Vantagem profissional
O professor Ildeu acredita que os alunos da Universidade possuem vantagem no mercado de trabalho: “Muitos dentistas não fazem esse serviço porque não foram expostos de forma prática nos cursos. Já nossos alunos saem capacitados para esse tratamento, que é bastante complexo e interdisciplinar, e que nenhuma outra universidade faz no nosso Estado. Somos um centro de formação de profissionais especializados. Hoje são mais de cem alunos envolvidos, entre os da graduação e da pós-graduação, além de vários professores que os orientam”.
A aluna do mestrado profissional em Ortodontia Fabíola Brasil Roberto veio de Manaus (AM) para estudar na Universidade. Ela conta que atende cerca de dez pacientes com fissura por semana e que essa experiência está agregando muito em sua carreira. “O mestrado da PUC Minas é um diferencial. Aqui temos contato com diversos pacientes, cada um com um caso diferente. São horas fazendo diagnóstico, tratando deles efetivamente, participando das cirurgias e vendo os resultados. Isso nos dá um respaldo muito grande para atender esses pacientes”.
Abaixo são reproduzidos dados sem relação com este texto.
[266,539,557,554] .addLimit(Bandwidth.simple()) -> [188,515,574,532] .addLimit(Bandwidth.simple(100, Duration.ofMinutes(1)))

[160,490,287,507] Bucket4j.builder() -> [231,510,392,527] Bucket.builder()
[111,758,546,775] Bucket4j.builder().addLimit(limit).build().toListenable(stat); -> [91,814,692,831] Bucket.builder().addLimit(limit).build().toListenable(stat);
Fabíola afirma que mesmo para os alunos que não queiram trabalhar com pacientes fissurados, a experiência obtida no Centrare também os ajuda a tratar pacientes que precisam de cirurgia por outras disfunções. “Aqui ganhamos uma capacidade muito maior de diagnóstico, planejamento e execução do tratamento. Desse modo, temos mais condições de precisar qual a cirurgia é mais indicada, qual o tipo de tratamento a ser feito e qual o momento ideal para fazê-lo, adaptando a realidade do paciente de forma personalizada”, afirma.
Ela conta que é um desejo trabalhar com pacientes com fissura labiopalatal quando voltar para Manaus e que se sente preparada para isso, apesar de o atendimento em si incluir o trabalho de profissionais de outras áreas, como o cirurgião plástico, psicólogo, fonoaudiólogo, por exemplo, para que o acompanhamento seja feito de forma integrada e mais efetiva, que é o ideal. “Facilitaria muito a vida daqueles que precisam sair do Amazonas para ser atendido em outros estados. Além disso, muitos deles não têm condições de procurar ajuda fora e ficam com a qualidade de vida prejudicada”, disse.
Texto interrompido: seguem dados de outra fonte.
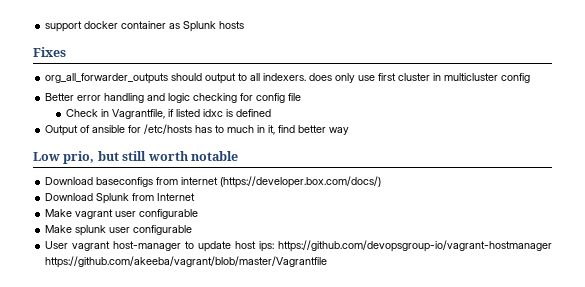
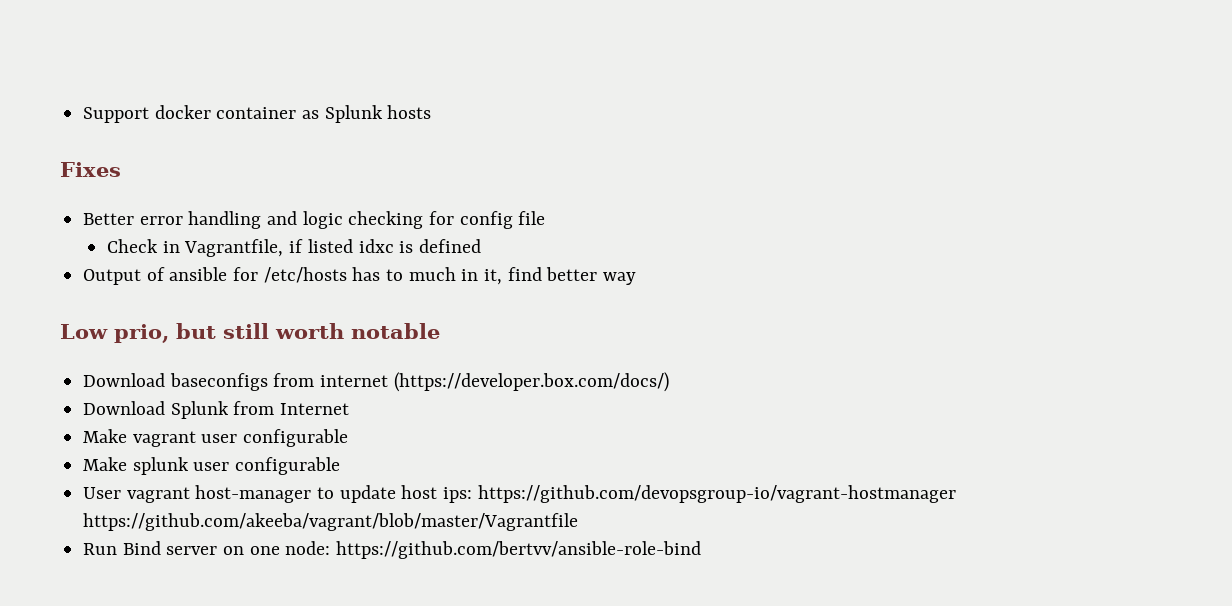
[45,21,83,32] support -> [83,107,150,123] Support
[45,73,531,84] // org_all_forwarder_outputs should output to all indexers. does only use first cluster in multicluster config -> (121, 169) none
(328, 262) none -> [83,541,702,559] // Run Bind server on one node: https://github.com/bertvv/ansible-role-bind

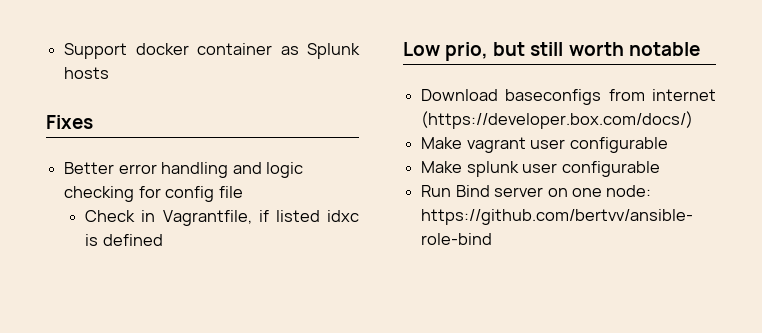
[83,267,637,285] // Output of ansible for /etc/hosts has to much in it, find better way -> (163, 240) none
[83,401,350,419] // Download Splunk from Internet -> (694, 120) none
[83,485,956,503] [83,513,579,531] // User vagrant host-manager to update host ips: https://github.com/devopsgroup-io/vagrant-hostmanager https://github.com/akeeba/vagrant/blob/master/Vagrantfile -> (660, 169) none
Além da experiência profissional dos alunos, o professor Ildeu afirma que o maior benefício é para o paciente e sua família. “O bem que a gente leva a essas pessoas é cativante. Todos ficam muito emocionados. É uma grande alegria capacitar alunos para esse tipo de tratamento”, constata. Para o professor Dauro, o Centrare representa um dos grandes exemplos da essência da PUC Minas, que é o ensino, a pesquisa e o acolhimento a pessoas necessitadas. “Vir aqui e conviver com esses pacientes, que têm demandas tão importantes, com dificuldade de convivência social, e vê-los no início do tratamento, em que muitos não sorriem, e, ao final do processo, quando termina o tratamento, escutá-los dizendo que estão felizes e como mudamos a vida deles, não tem preço”, conta.